И началось. Звякали сабли и шашки, грохали выстрелы, ржали лошади, кричали люди. Быстро наступала темнота. Стрижак и это предусмотрел. Накануне велел всем хлопцам нашить на рукава по белой тряпице, чтоб не ошибиться и не завалить сгоряча своего. Махновцы сражались отчаянно, оно ж и понятно: умирать никому неохота.
Через полчаса все закончилось, ведь Стрижак и Кочура превосходили числом махновцев. Но и у них были серьезные потери, такие, которых не ожидали. Кочура лично из «нагана» расстреливал раненых и оставшихся в живых махновцев, а осталось их немного. Стрижак наблюдал за ним, сидя в седле, не выказывая своего отношения к расстрелу. Затем своих раненых погрузили на сани и тачанки, выпрягли убитых лошадей, собрали оружие и поскакали в стан Стрижака, оставив поле боя как есть.

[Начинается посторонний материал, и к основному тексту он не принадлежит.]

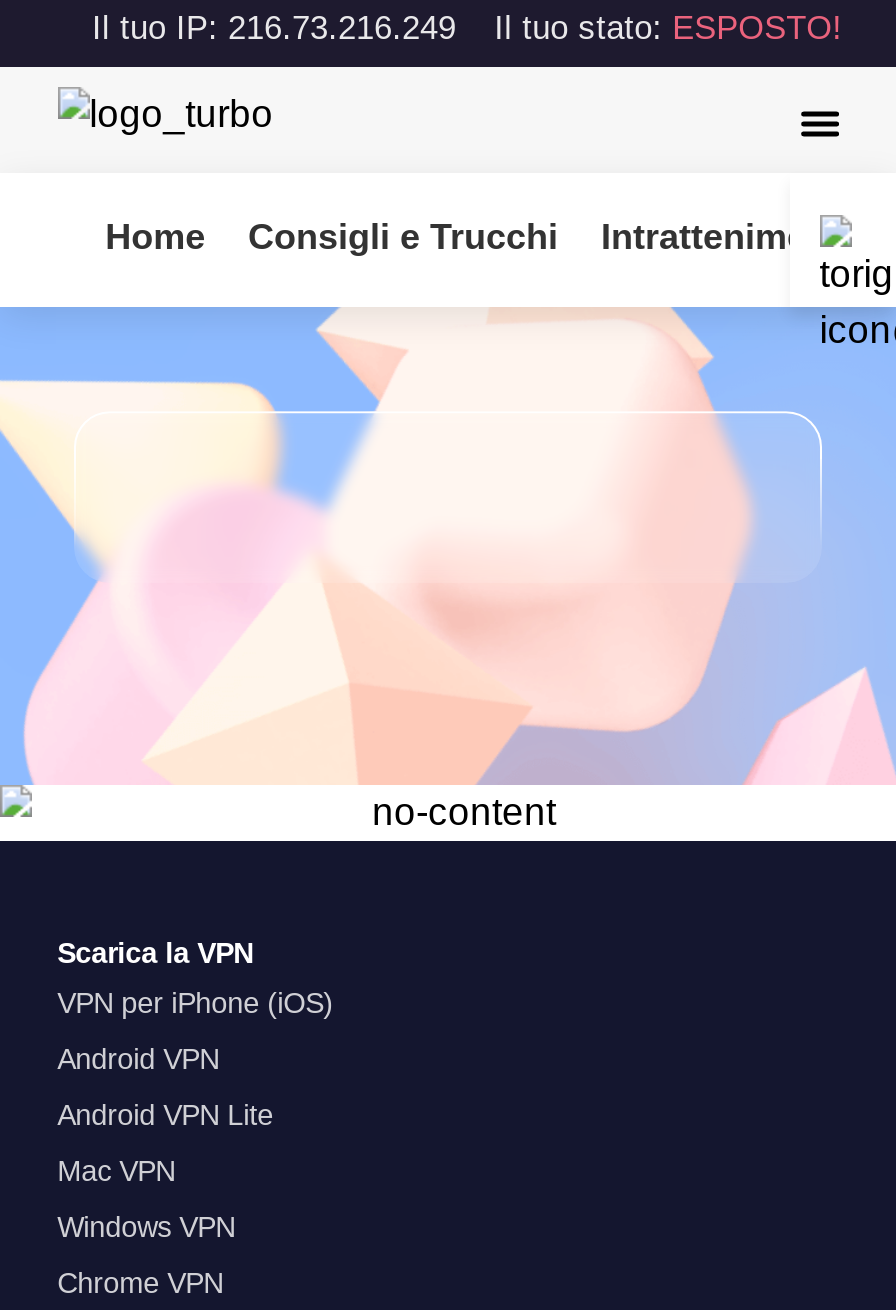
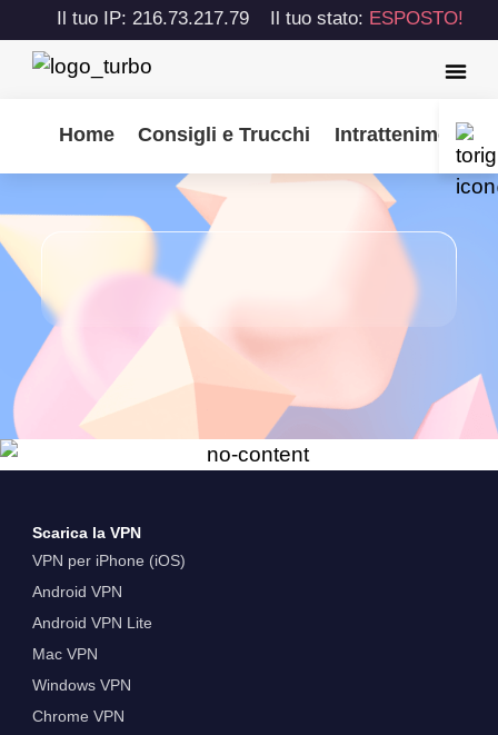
[92,9,842,47] Il tuo IP: 216.73.216.249 Il tuo stato: ESPOSTO! -> [56,8,463,29] Il tuo IP: 216.73.217.79 Il tuo stato: ESPOSTO!

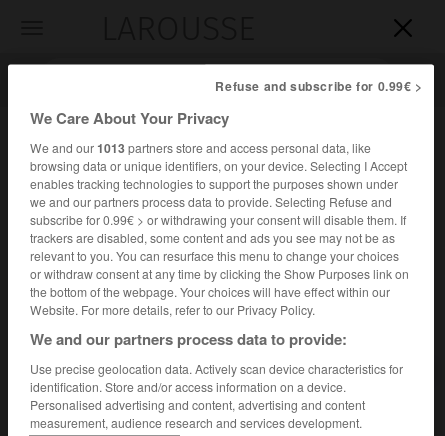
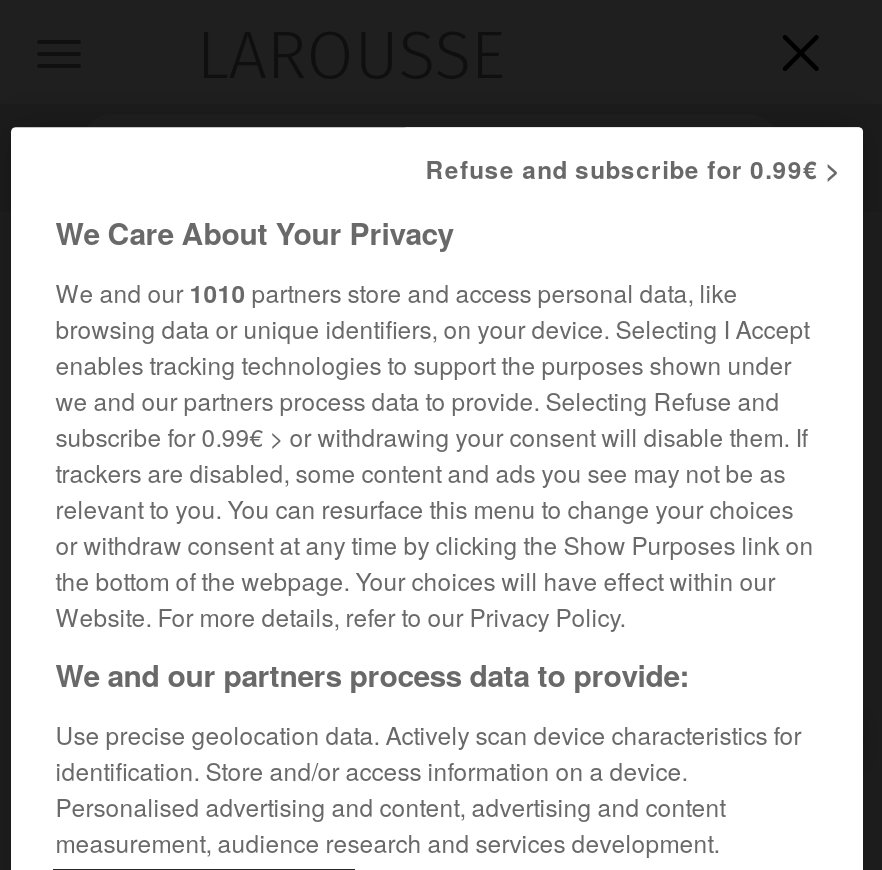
[30,139,371,157] We and our 1013 partners store and access personal data, like -> [55,276,737,312] We and our 1010 partners store and access personal data, like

Дорога была длинная, до места добрались к утру. Двое раненых по дороге скончались. Стрижак ехал хмурый – у него осталось сорок три человека, потери Кочуры были куда значительней, но у него осталось шестьдесят всадников с небольшим. «Добыча не стоила того», – думалось Николке.
Распределились по срубам и землянкам, всем необходим был отдых. Никто не интересовался, что имеется ценного в тачанках и санях, ведь и так добыча знатная – лошади, оружие, провиант. Только когда члены банд улеглись, Кочура и Стрижак обыскали тачанки и сани. То, из-за чего полегли хлопцы, нашли. Это был вещмешок, доверху набитый золотом – украшения, монеты, портсигары, часы. Рассматривали атаманы добычу уже в землянке Стрижака. Мартын Кочура хохотал, как полоумный, запускал пятерни в мешок, затем выплясывал и тихонько напевал.
– Рано у тебя корчи начались, – вяло осадил его Стрижак. – Довезть надобно, а дорога длинная предстоит. Да и батька Махно не обрадуется. Догадается, кто его потряс.
– До батьки ехать двое суток с привалами, – возразил счастливый Кочура. – Очухается он через пяток суток, када не придет обоз. Опосля пошлет узнать, где его хлопцы… А мы уж далече будем!